The ways you intend to use the data available through the Data Feeds API, along with your own preferences concerning programming languages and environments, determine the characteristics of the client application that you build. If simply accessing feed data is your goal, then using a script like NdfScript.py may meet your needs.

If you intend to sort or otherwise process data from the feeds as a prerequisite for importing the data to a SIEM or other system, then you may need to build a more complex application. You can extend the functionality of NdfScript.py itself, or write additional scripts in Python. You can also use NdfScript.py and NdfConfig.json as examples to speed the process of building a client in your preferred language or environment.

Data Feeds API

Email security cloud

Your client application must meet the following minimum requirements:

• Support the storage of Email Security.cloud credentials that are configured initially by your Email Security.cloud portal
administrator.
• Specify the desired feed URI (all, malware, Threat isolation, click-time, spam, delivery, ec_reports, or test).
• Support the storage of persistent cookies that are received from the Data Feeds API's HTTP response(s). If the same
client accesses multiple feeds, cookies must be stored separately so that they are not inadvertently overwritten.
The client application must accept, store, and include stored cookies in requests as specified in RFC 6265, so as to
maintain proper session state and avoid duplicating or missing data.
• Support the storage of log data for monitoring and debugging.
• Support sending an HTTP GET request to 'reset' to obtain the initial cookie and to bootstrap the feed. For subsequent
requests, the client must accept and pass back persistent cookies to the service so that its place in the feed updates
properly.

The reset request is sent as a string representing the date from which to start reading the metadata with the format YYYY-MM-ddThh:mm:ssZ. When you call the service for the first time, if you don’t provide the reset request a 416 status code is returned. The reset request itself returns a 200 status code, but no data items. Requests that follow the initial reset request return the latest data. For example, using the URI https://datafeeds.emailsecurity.symantec.com/all?reset=2016-09-01T00:00:00Z  would reset the cursor for the all feed to midnight on the first of September 2016 (UTC). You must run the Python script again to return data from that point onward.
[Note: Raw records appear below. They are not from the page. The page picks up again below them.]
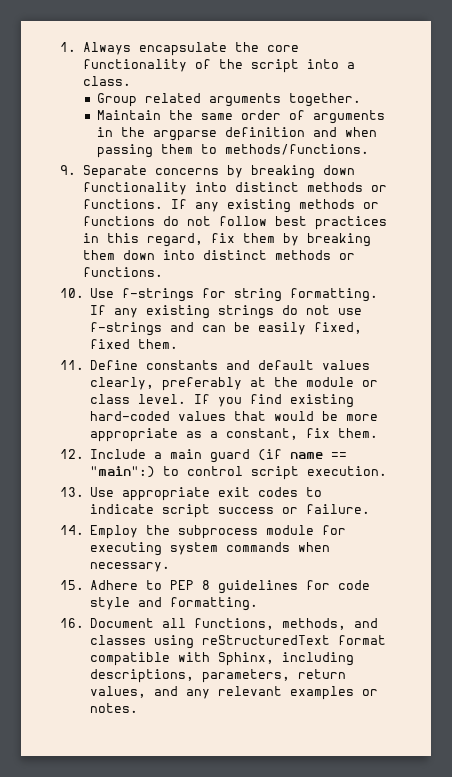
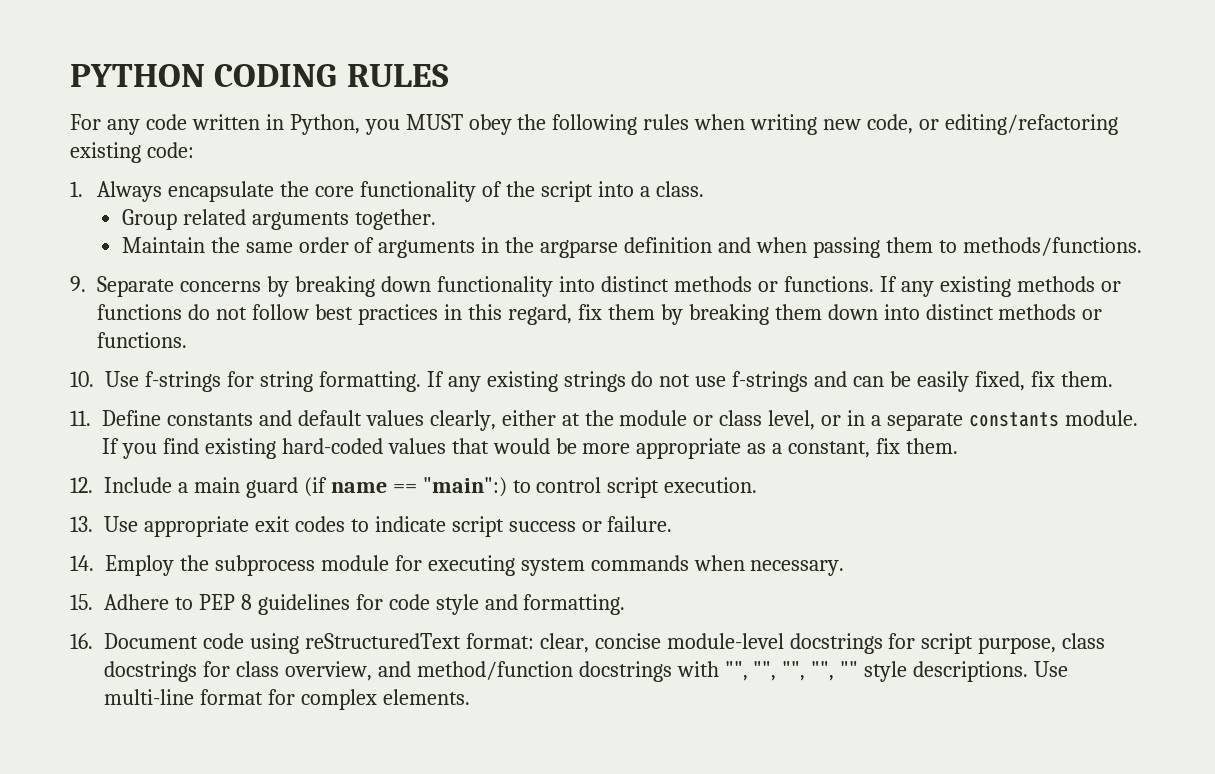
+ PYTHON CODING RULES
+ For any code written in Python, you MUST obey the following rules when writing new code, or editing/refactoring existing code:
- If any existing strings do not use f-strings and can be easily fixed, fixed them.
+ If any existing strings do not use f-strings and can be easily fixed, fix them.
- 11. Define constants and default values clearly, preferably at the module or class level.
+ 11. Define constants and default values clearly, either at the module or class level, or in a separate constants module.
- 16. Document all functions, methods, and classes using reStructuredText format compatible with Sphinx, including descriptions, parameters, return values, and any relevant examples or notes.
+ 16. Document code using reStructuredText format: clear, concise module-level docstrings for script purpose, class docstrings for class overview, and method/function docstrings with "", "", "", "", "" style descriptions. Use multi-line format for complex elements.

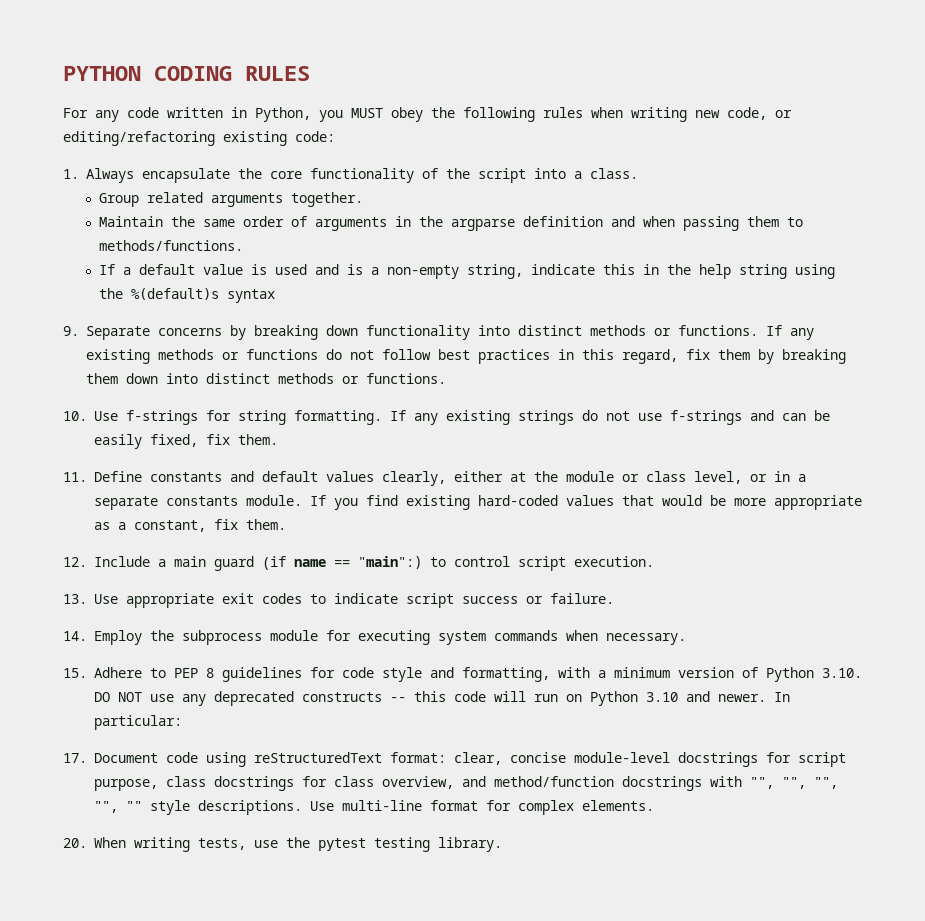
+ If a default value is used and is a non-empty string, indicate this in the help string using the %(default)s syntax
- 15. Adhere to PEP 8 guidelines for code style and formatting.
- 16. Document code using reStructuredText format: clear, concise module-level docstrings for script purpose, class docstrings for class overview, and method/function docstrings with "", "", "", "", "" style descriptions.
+ 15. Adhere to PEP 8 guidelines for code style and formatting, with a minimum version of Python 3.10. DO NOT use any deprecated constructs -- this code will run on Python 3.10 and newer. In particular:
+ 17. Document code using reStructuredText format: clear, concise module-level docstrings for script purpose, class docstrings for class overview, and method/function docstrings with "", "", "", "", "" style descriptions.
+ 20. When writing tests, use the pytest testing library.

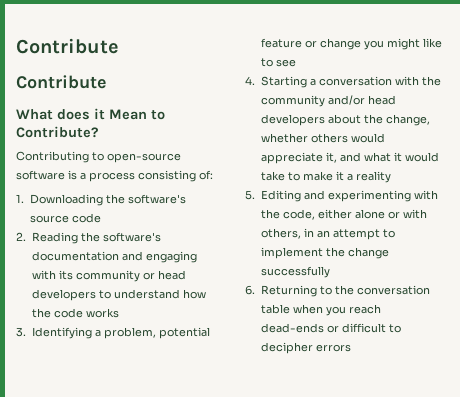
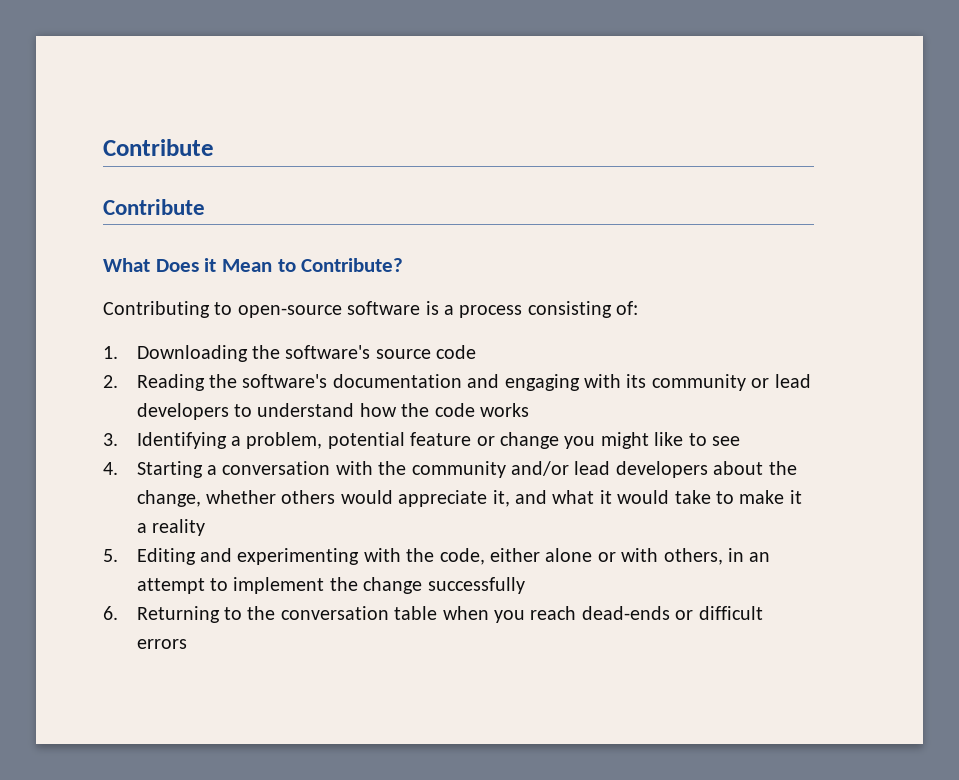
- What does it Mean to Contribute?
+ What Does it Mean to Contribute?
- 2. Reading the software's documentation and engaging with its community or head developers to understand how the code works
+ 2. Reading the software's documentation and engaging with its community or lead developers to understand how the code works
- 4. Starting a conversation with the community and/or head developers about the change, whether others would appreciate it, and what it would take to make it a reality
+ 4. Starting a conversation with the community and/or lead developers about the change, whether others would appreciate it, and what it would take to make it a reality
- 6. Returning to the conversation table when you reach dead-ends or difficult to decipher errors
+ 6. Returning to the conversation table when you reach dead-ends or difficult errors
The Python script must be called repeatedly to get the most recent data, using a utility such as Cron (for UNIX-like environments) or Task Scheduler (for Windows). We recommend calling the script once per minute for organizations of 20,000 seats or more, and once every 5 minutes for smaller organizations. To consume the data that the script returns, point your SIEM to the directory that contains the JSON files. Your client application should clean this directory periodically to avoid the accumulation of previously consumed JSON files.